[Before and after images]
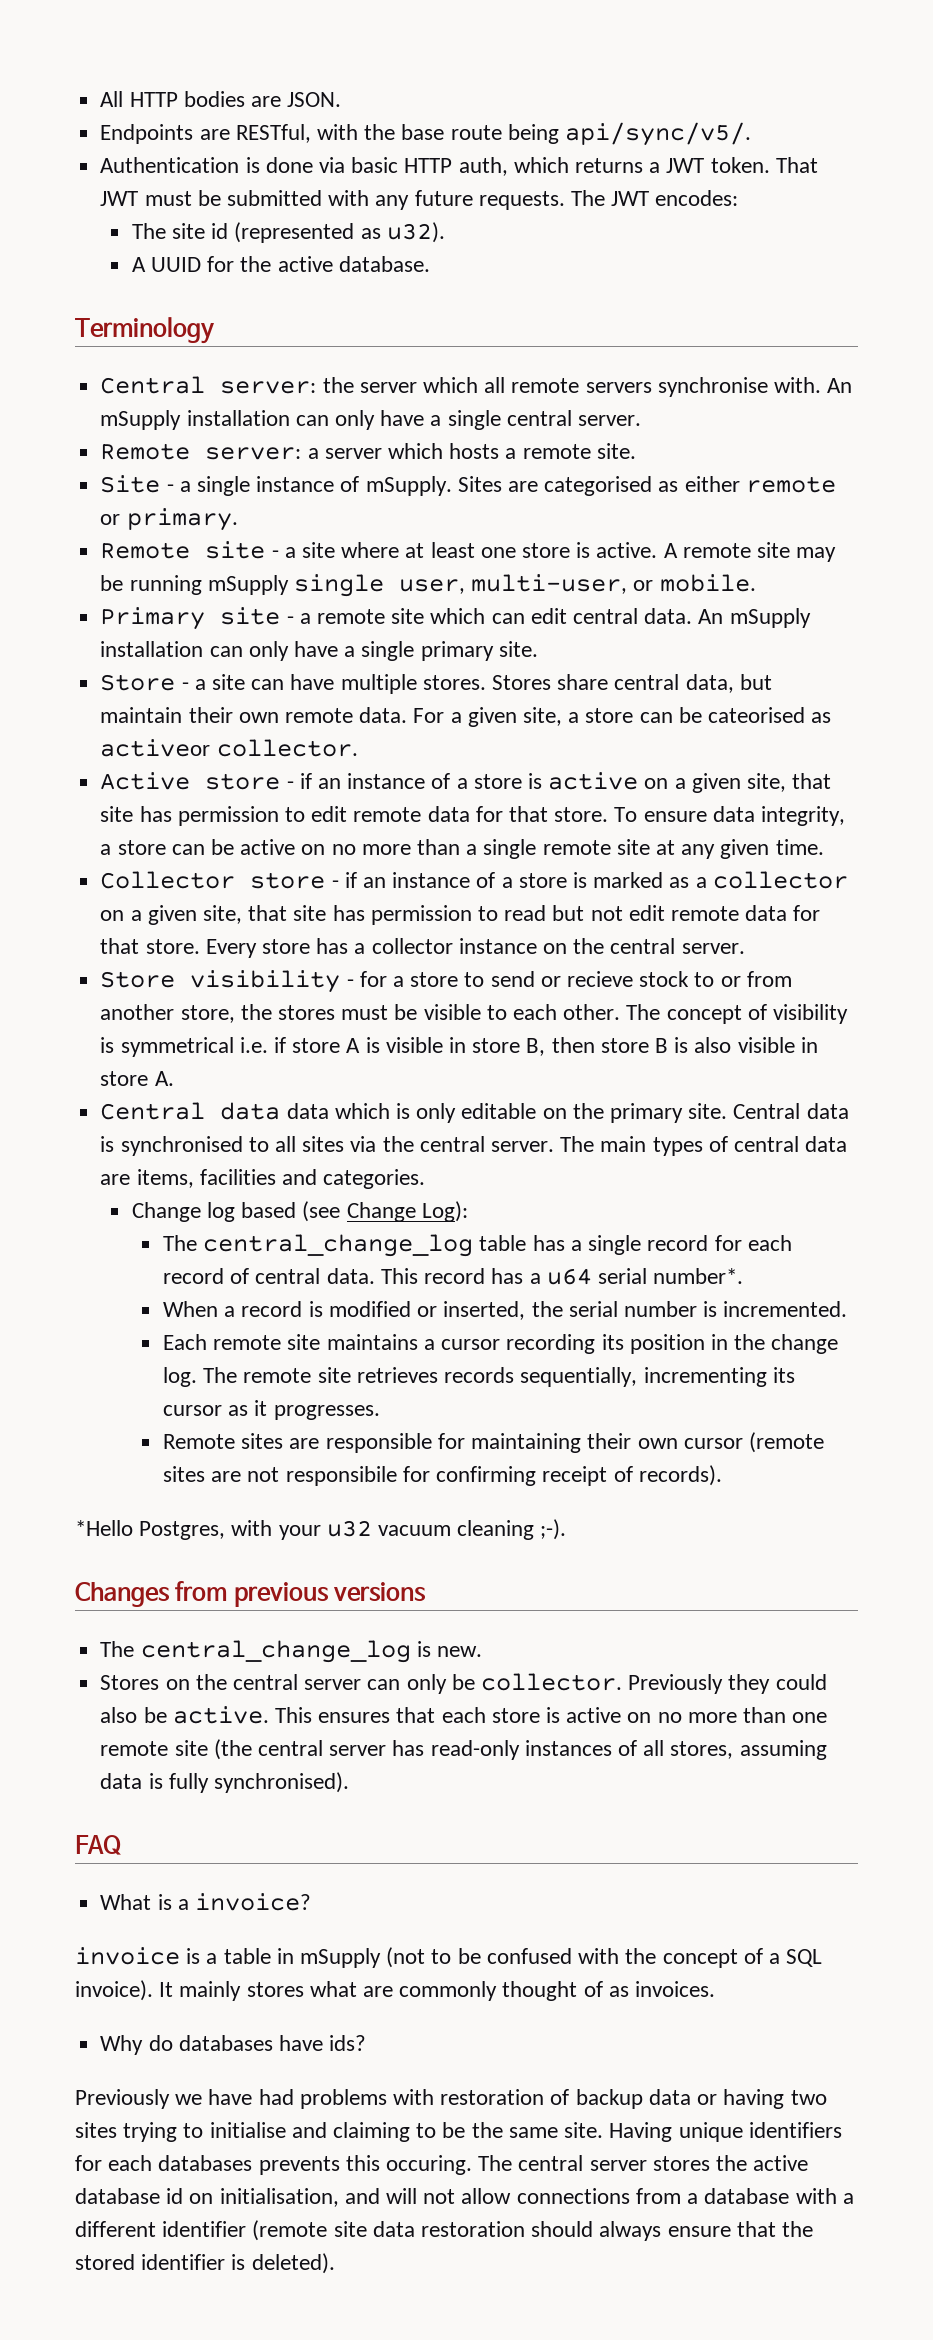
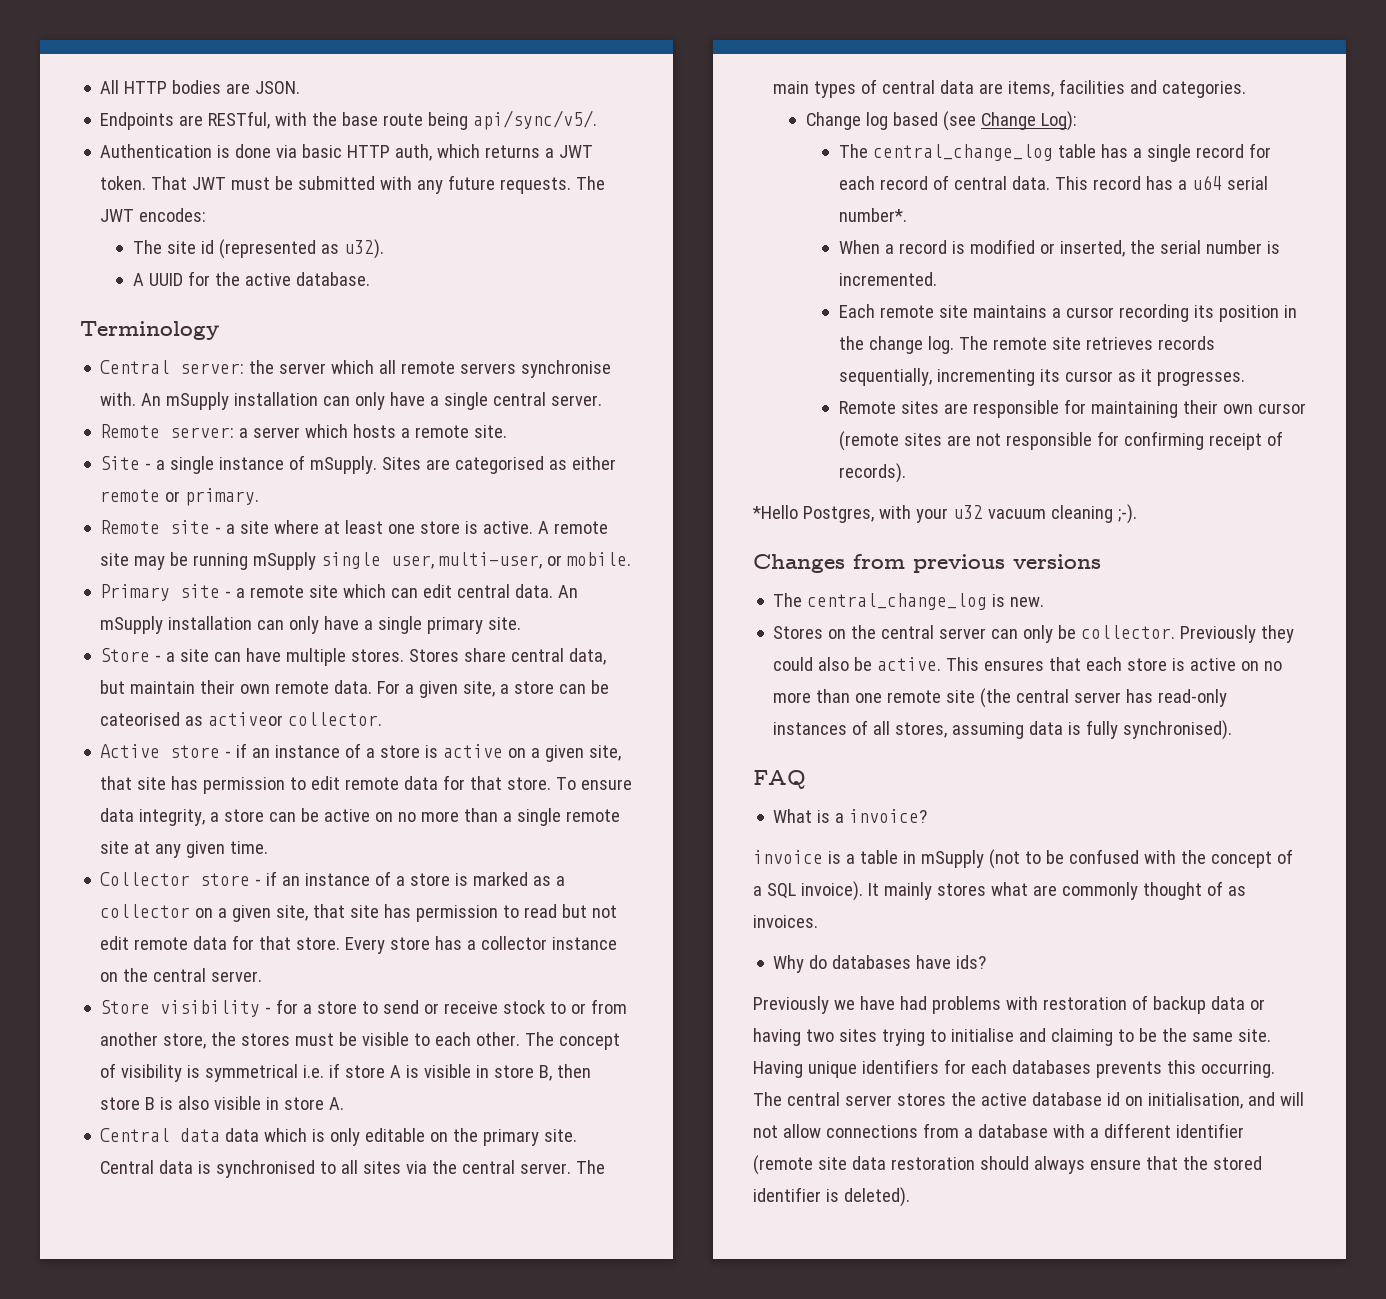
[566,971,633,987] recieve -> [444,1001,499,1014] receive
[285,1466,397,1486] responsibile -> [1005,432,1092,450] responsible
[386,2155,473,2175] occuring. -> [1200,1061,1275,1078] occurring.

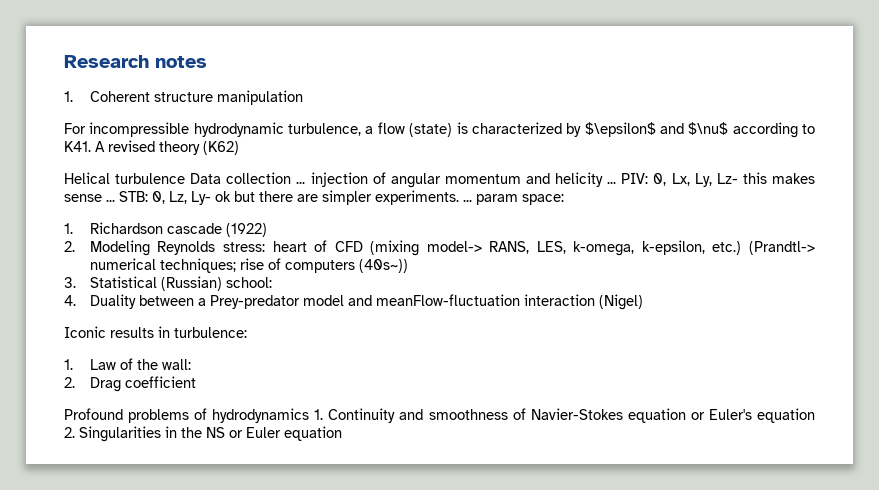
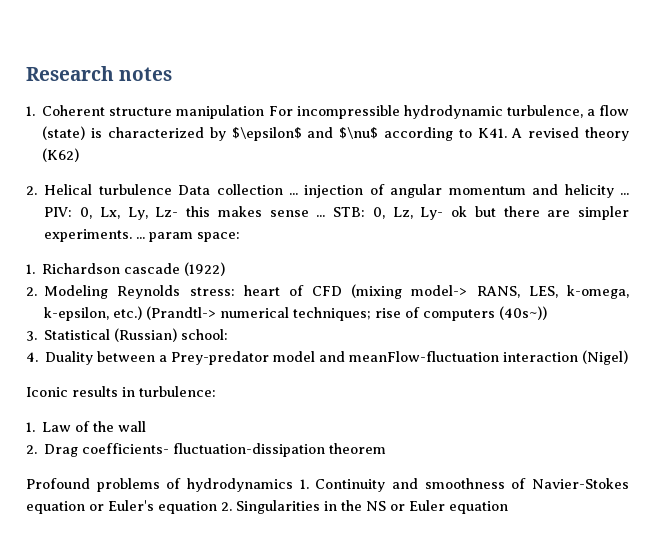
(303, 97) // -> (265, 112) none
(239, 148) none -> [26,186,37,195] 2.
[161,359,191,370] wall: -> [118,421,147,432] wall
[124,376,196,388] coefficient -> [82,443,387,457] coefficients- fluctuation-dissipation theorem

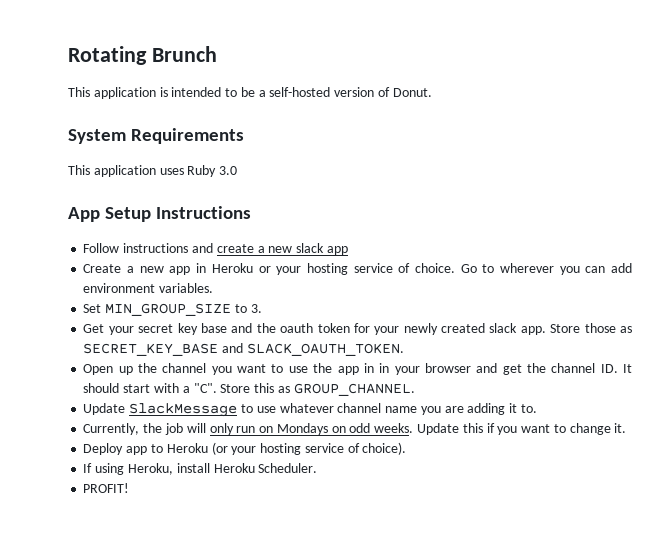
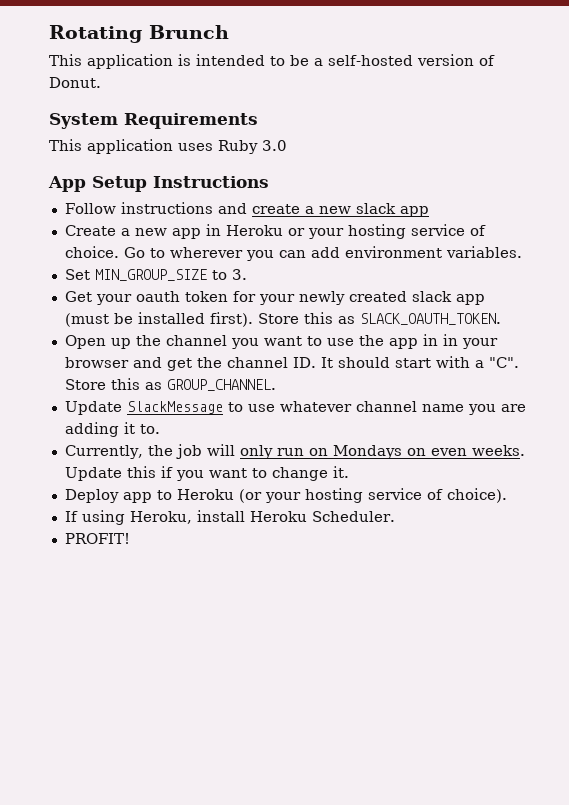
[138,323,276,335] secret key base and the -> (132, 299) none
[520,323,632,335] [83,343,244,356] app. Store those as SECRET_KEY_BASE and -> [455,294,485,305] [64,312,355,327] app (must be installed first). Store this as
[349,423,371,433] odd -> [430,448,467,456] even

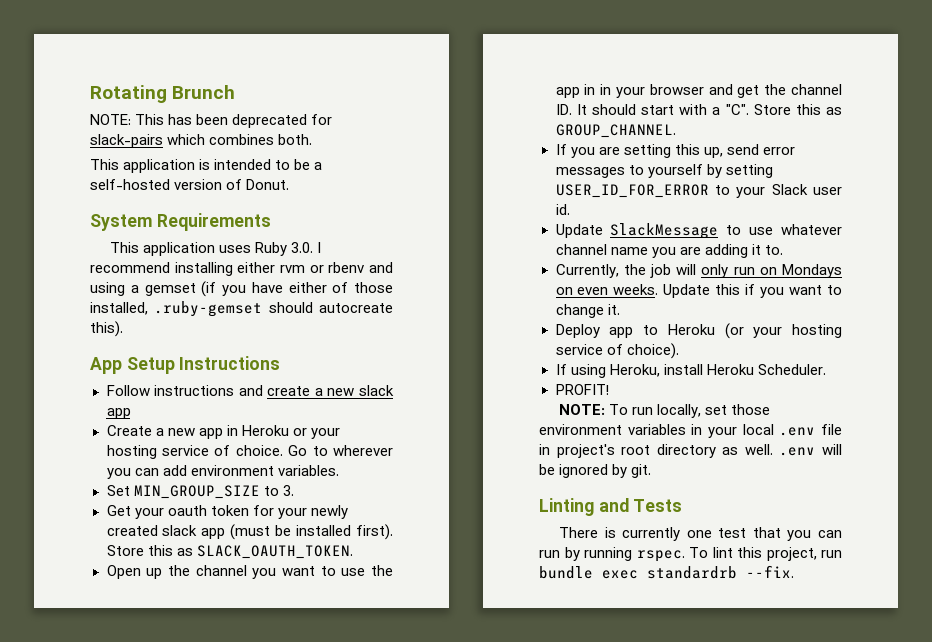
(229, 32) none -> [90,114,333,128] [90,134,313,148] // NOTE: This has been deprecated for slack-pairs which combines both.
[262,140,287,151] 3.0 -> [291,242,322,253] [90,262,393,276] [90,281,393,297] [90,301,393,317] [90,321,123,337] 3.0. I recommend installing either rvm or rbenv and using a gemset (if you have either of those installed, .ruby-gemset should autocreate this).
(276, 385) none -> [555,144,795,158] [555,164,773,178] [555,184,842,198] [555,204,570,215] // If you are setting this up, send error messages to yourself by setting USER_ID_FOR_ERROR to your Slack user id.
(130, 538) none -> [559,404,771,418] [539,424,842,438] [539,444,842,458] [539,464,652,478] [539,498,683,516] [559,527,842,541] [539,547,842,562] [539,565,794,579] // NOTE: To run locally, set those environment variables in your local .env file in project's root directory as well. .env will be ignored by git. // Linting and Tests // There is currently one test that you can run by running rspec. To lint this project, run bundle exec standardrb --fix.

**PROBLEM STATEMENT**
Transcribe the lines above between the line holding "[138,323,276,335] secret key" and the line holding "[349,423,371,433] odd ->", inclusive, exactly as they stand and with nothing added.

**SOLUTION FOR THIS PROBLEM**
[138,323,276,335] secret key base and the -> (132, 299) none
[520,323,632,335] [83,343,244,356] app. Store those as SECRET_KEY_BASE and -> [455,294,485,305] [64,312,355,327] app (must be installed first). Store this as
[349,423,371,433] odd -> [430,448,467,456] even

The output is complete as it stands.